Top aide shows off her own Militant tendency
THE spectre of a return of Labour’s Militant tendency was raised yesterday after a close adviser to Jeremy Corbyn appeared to praise a hard-Left council which broke the law.
Shadow Equalities Minister Dawn Butler angered Labour moderates by hailing the example of former Militant councillors in Liverpool, who set an illegal budget in 1985.
That act was famously condemned by then party leader Neil Kinnock, who denounced the ‘grotesque chaos’ of a Labour authority having to ‘hire taxis to scuttle around a city handing out redundancy notices to its own workers’.
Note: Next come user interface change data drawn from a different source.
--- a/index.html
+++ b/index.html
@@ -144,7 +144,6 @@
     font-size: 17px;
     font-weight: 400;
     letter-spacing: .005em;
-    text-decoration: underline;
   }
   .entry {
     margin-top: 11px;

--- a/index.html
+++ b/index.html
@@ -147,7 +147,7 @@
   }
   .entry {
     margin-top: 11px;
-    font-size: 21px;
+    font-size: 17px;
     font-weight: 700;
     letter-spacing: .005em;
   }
But addressing Labour’s women’s conference in Liverpool yesterday, Ms Butler appeared to salute the Militant defiance as she condemned current Conservative cutbacks. Ms Butler said: ‘Local councils have seen nearly 50 per cent of their funding cut – I want to give a shout out to all the councillors fighting every day against these Tory cuts.’
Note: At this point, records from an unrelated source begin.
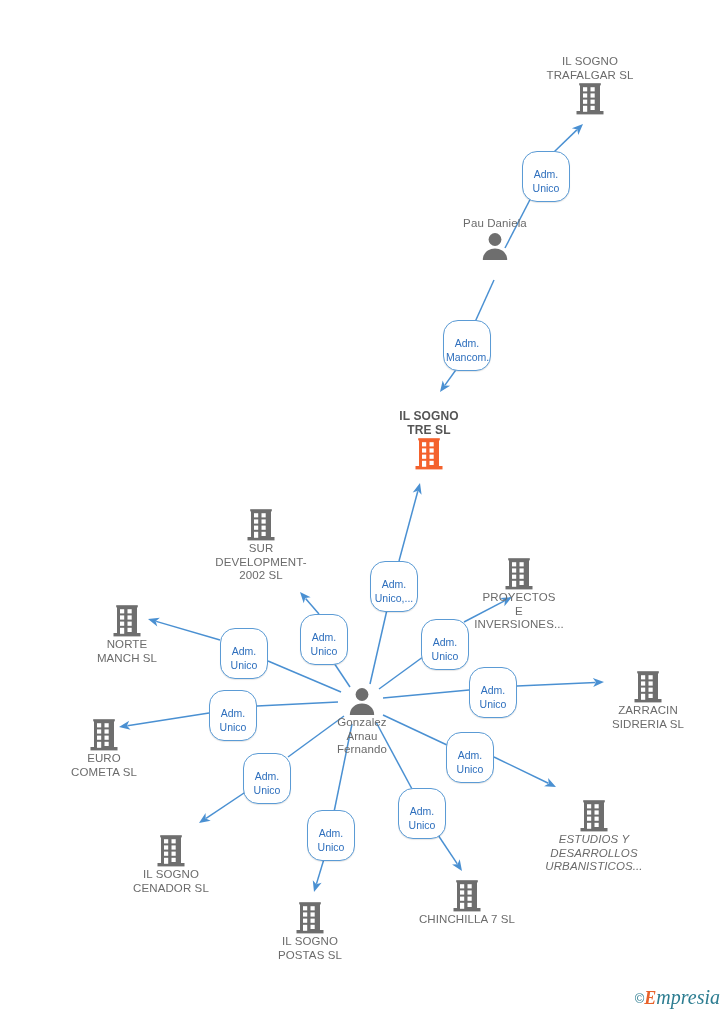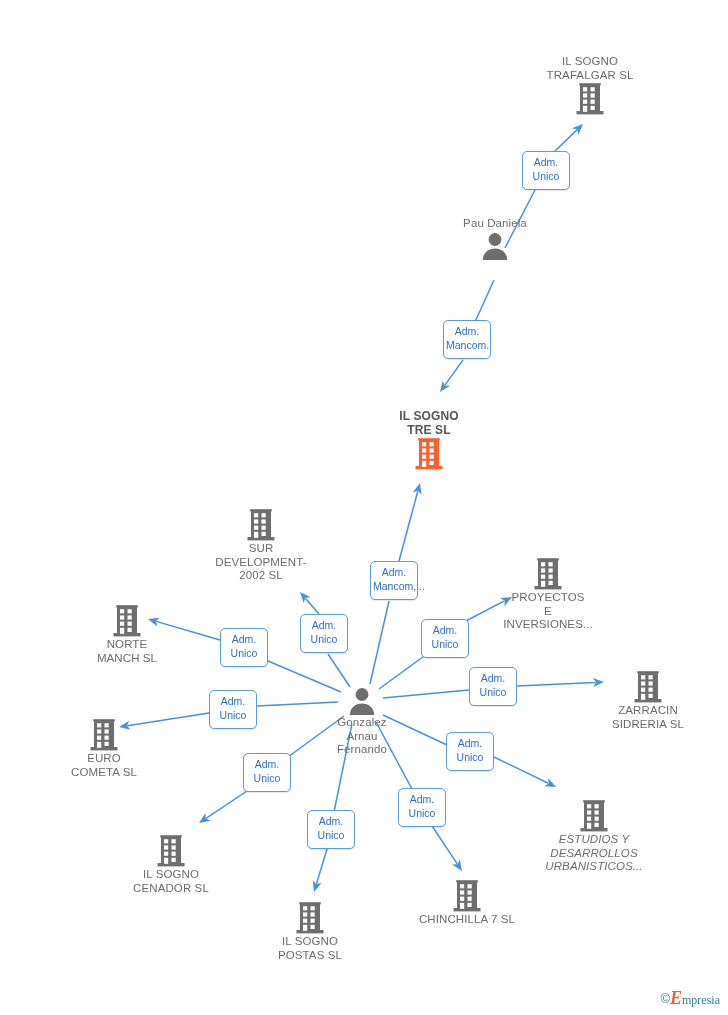--- a/index.html
+++ b/index.html
@@ -60,12 +60,12 @@
     box-sizing: border-box;
     background: #ffffff;
     border: 1.4px solid #5b9bd5;
-    border-radius: 5px;
+    border-radius: 15px;
     color: #2e6fbd;
     font-size: 10.5px;
     line-height: 1.32;
     text-align: center;
-    padding: 4px 2px 5px;
+    padding: 16px 2px 5px;
     width: 48px;
     margin-left: -24px;
     margin-top: -20px;

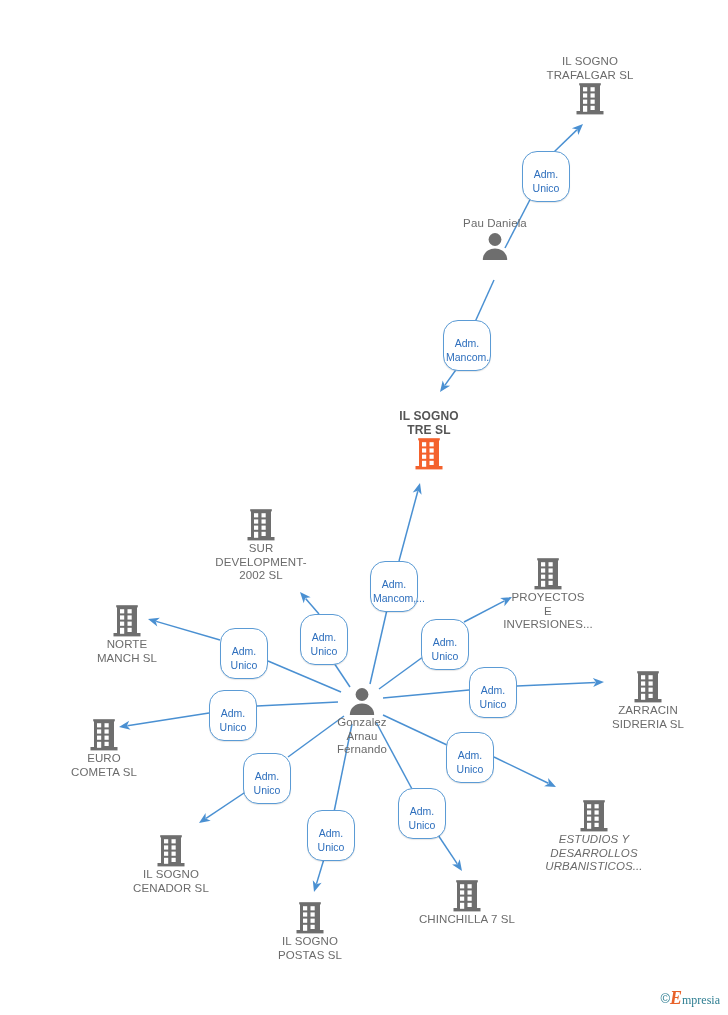--- a/index.html
+++ b/index.html
@@ -361,7 +361,7 @@
       </div>
       <div class="rel" style="left: 394px; top: 581px;">
         <span>Adm.</span>
-        <span>Mancom,...</span>
+        <span>Unico,...</span>
       </div>
       <div class="rel" style="left: 324px; top: 634px;">
         <span>Adm.</span>

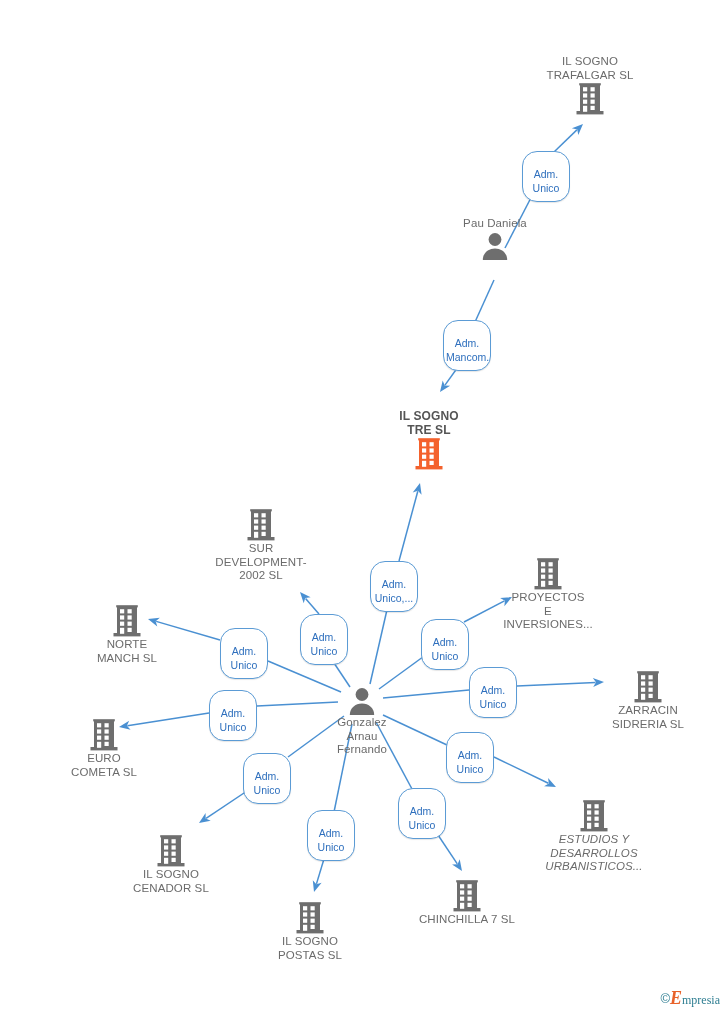--- a/index.html
+++ b/index.html
@@ -322,7 +322,7 @@
         <div class="label">ZARRACIN
 SIDRERIA SL</div>
       </div>
-      <div class="node below" style="left: 548px; top: 554px;">
+      <div class="node below" style="left: 519px; top: 554px;">
         <svg class="glyph" width="30" height="34" viewBox="0 0 30 34" xmlns="http://www.w3.org/2000/svg">
           <rect x="5" y="2" width="20" height="28" fill="#6e6e6e"></rect>
           <rect x="4.2" y="1.2" width="21.6" height="2.2" fill="#6e6e6e"></rect>

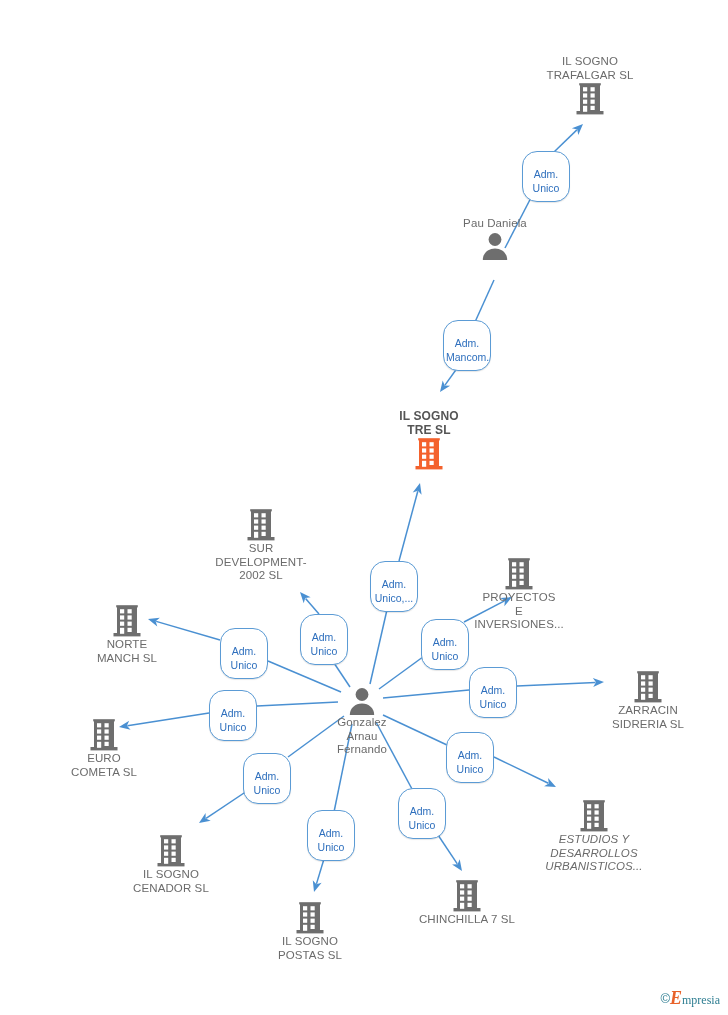--- a/index.html
+++ b/index.html
@@ -96,7 +96,8 @@
   }
   #watermark .rest {
     color: #2d7d91;
-    font-size: 12px;
+    font-style: italic;
+    font-size: 20px;
   }
 </style>
 </head>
She added: ‘We are in Liverpool, where over 30 years ago, the council stood up to Thatcher and said, “Better to break the law than break the poor.” ’
Labour last night tried to minimise the damage by saying: ‘The point Dawn was making was that, like the Thatcher Government of the 1980s, this Tory Government has prioritised tax cuts for the rich.’
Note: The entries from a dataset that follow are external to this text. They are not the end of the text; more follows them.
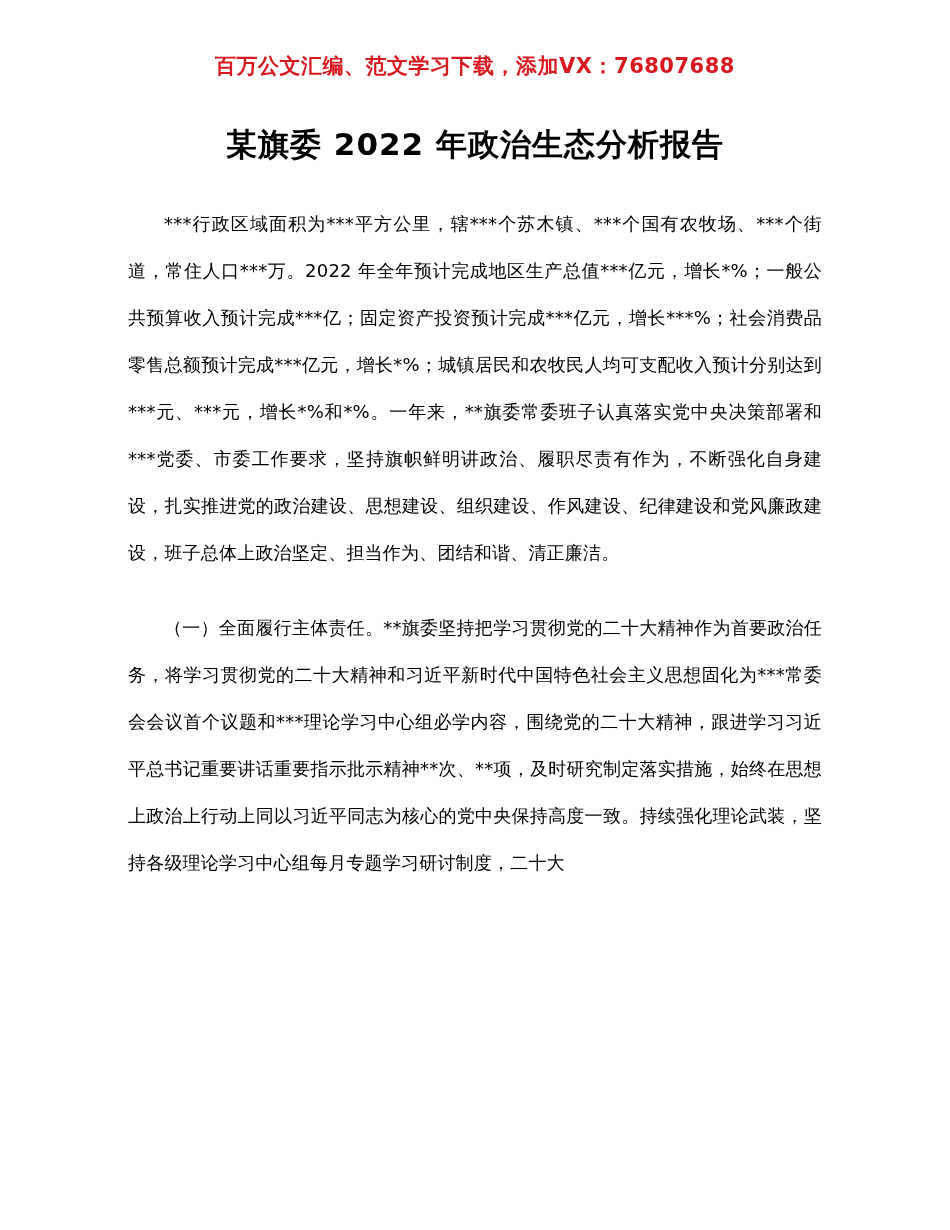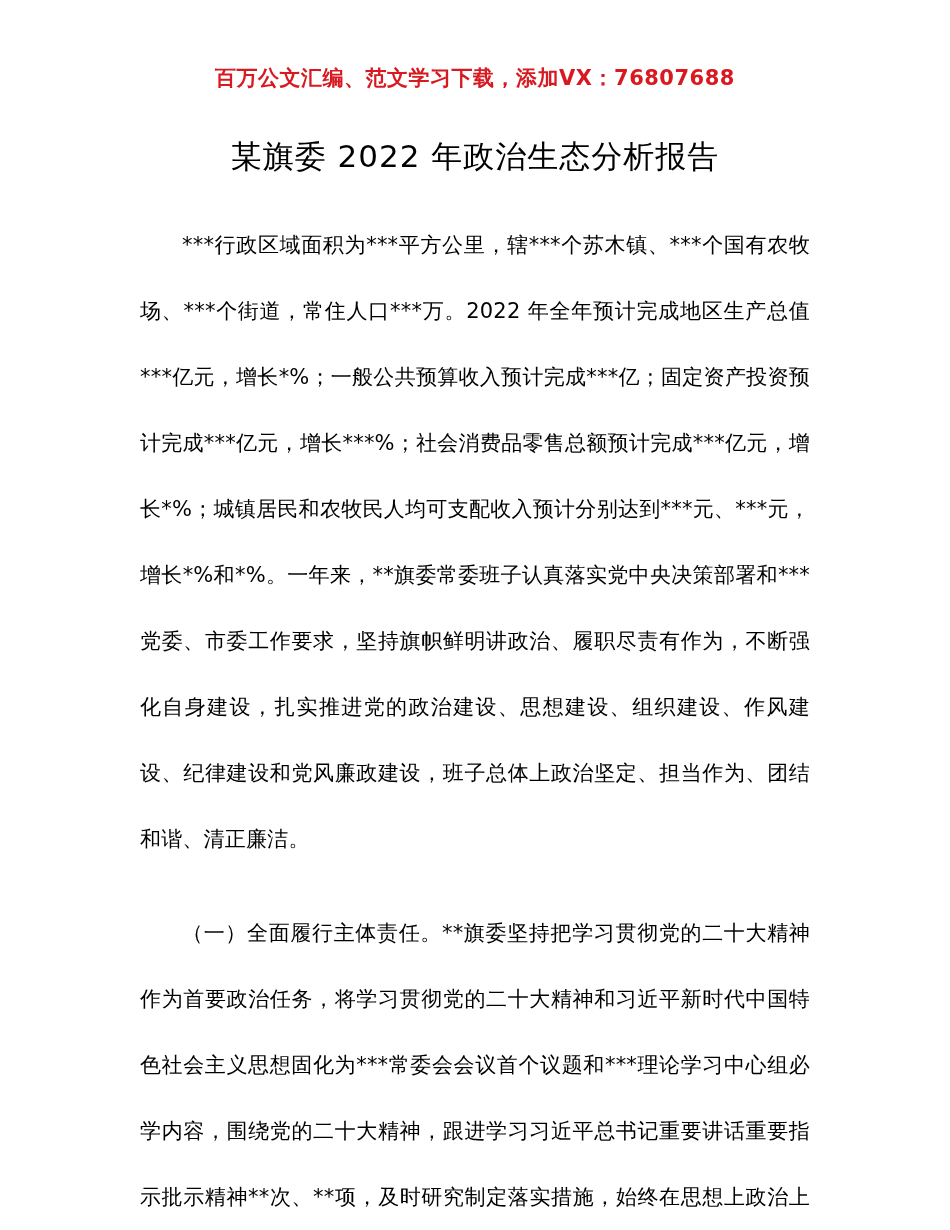--- a/index.html
+++ b/index.html
@@ -19,7 +19,7 @@
     width: 950px;
     height: 1230px;
     box-sizing: border-box;
-    padding: 12px;
+    padding: 0;
     position: relative;
   }
   .watermark {

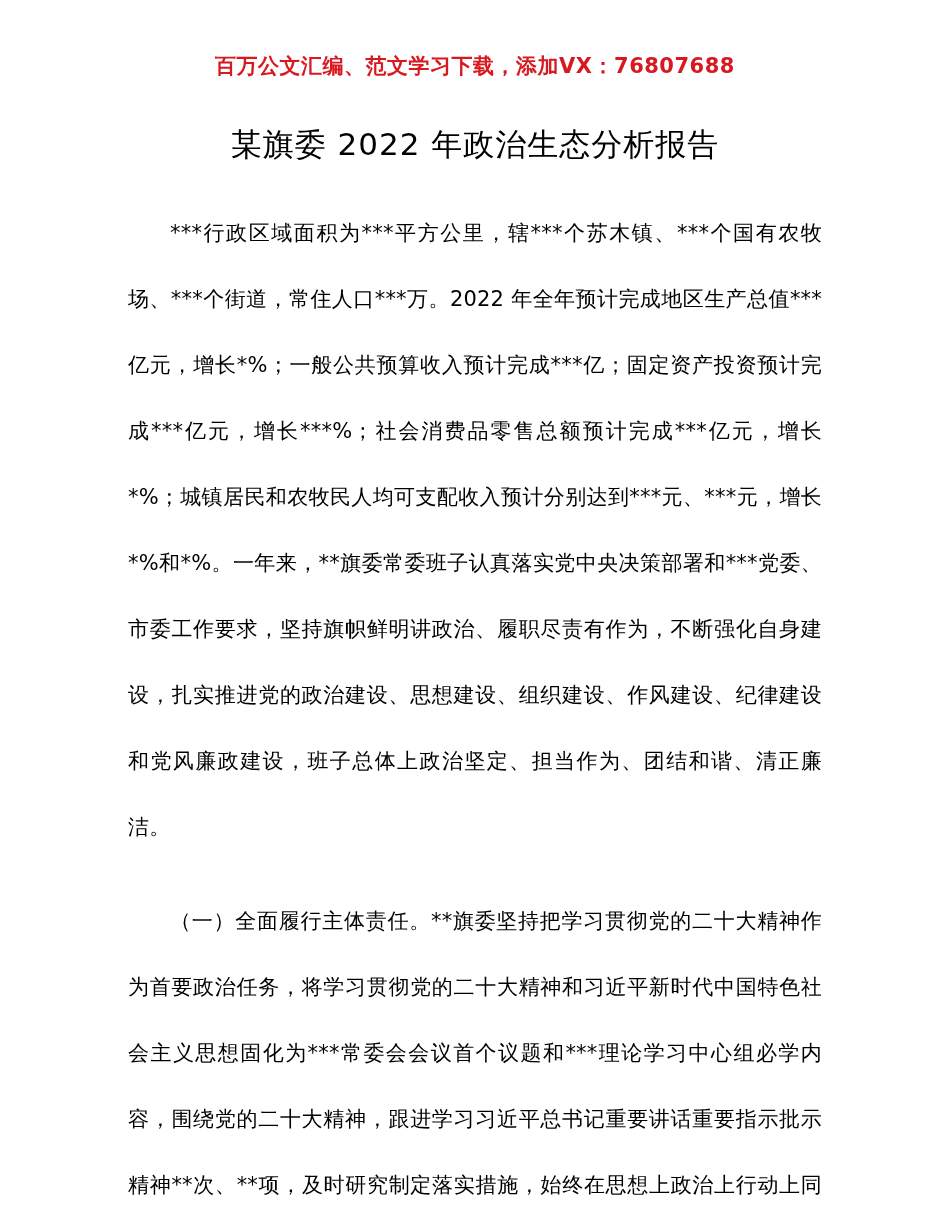--- a/index.html
+++ b/index.html
@@ -38,7 +38,7 @@
   .doc-title {
     text-align: center;
     font-size: 31px;
-    font-weight: normal;
+    font-weight: bold;
     margin-top: 44px;
     margin-bottom: 10px;
     letter-spacing: 1px;

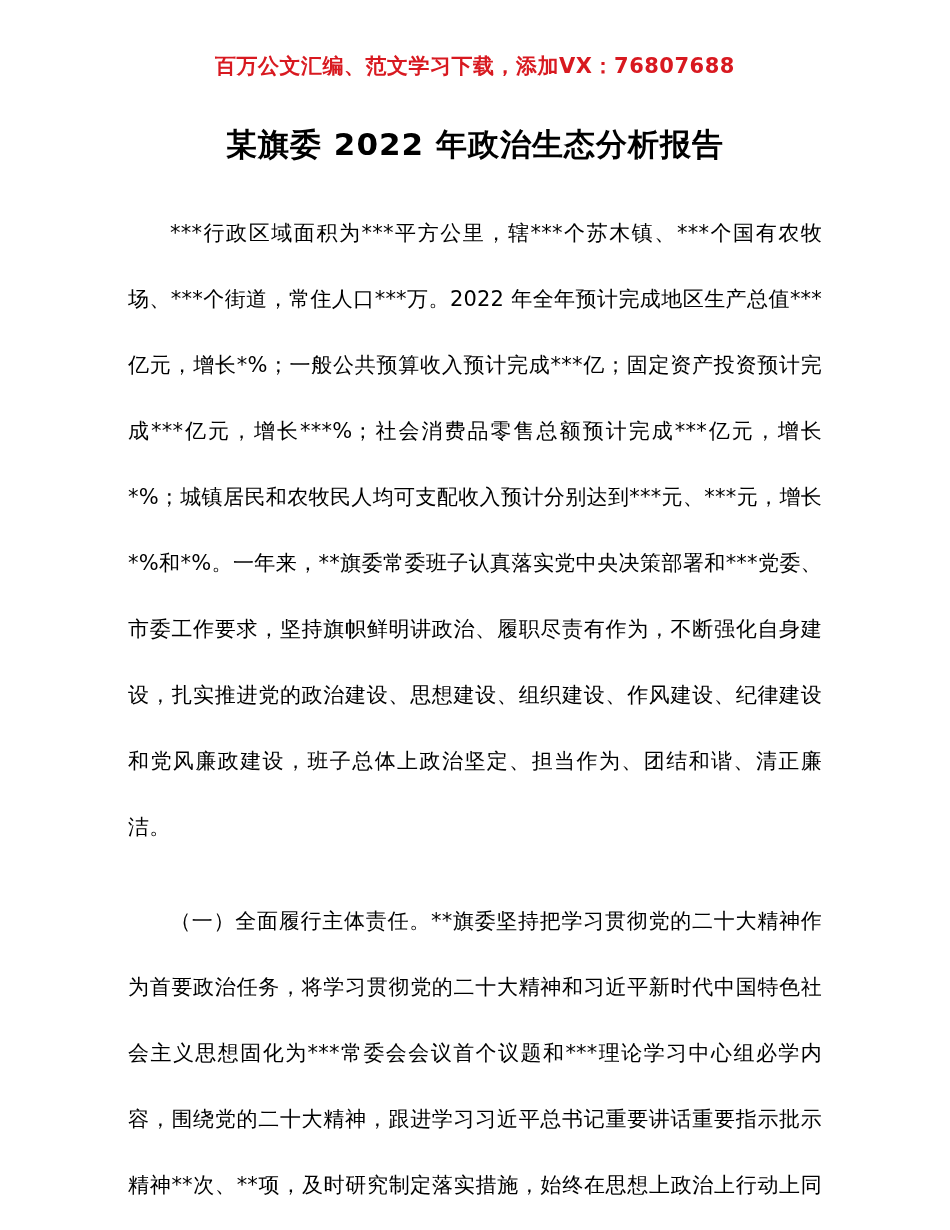--- a/index.html
+++ b/index.html
@@ -45,8 +45,8 @@
     font-family: "DejaVu Sans", "Liberation Sans", sans-serif;
   }
   .para {
-    font-size: 21px;
-    line-height: 66px;
+    font-size: 18px;
+    line-height: 47px;
     text-indent: 2em;
     margin: 0;
     text-align: justify;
Labour officials also stressed that both Mr Corbyn, and the Shadow Chancellor John McDonnell, have urged Labour authorities not to resort to Militant-style, illegal budgets.
However, Ms Butler is one of Mr Corbyn’s closest advisers, helping to prepare him each week for Prime Minister’s Questions.
Tory chairman Brandon Lewis said: ‘Labour has learnt nothing from the past and would take the country back to bankruptcy, job losses and worse public services.’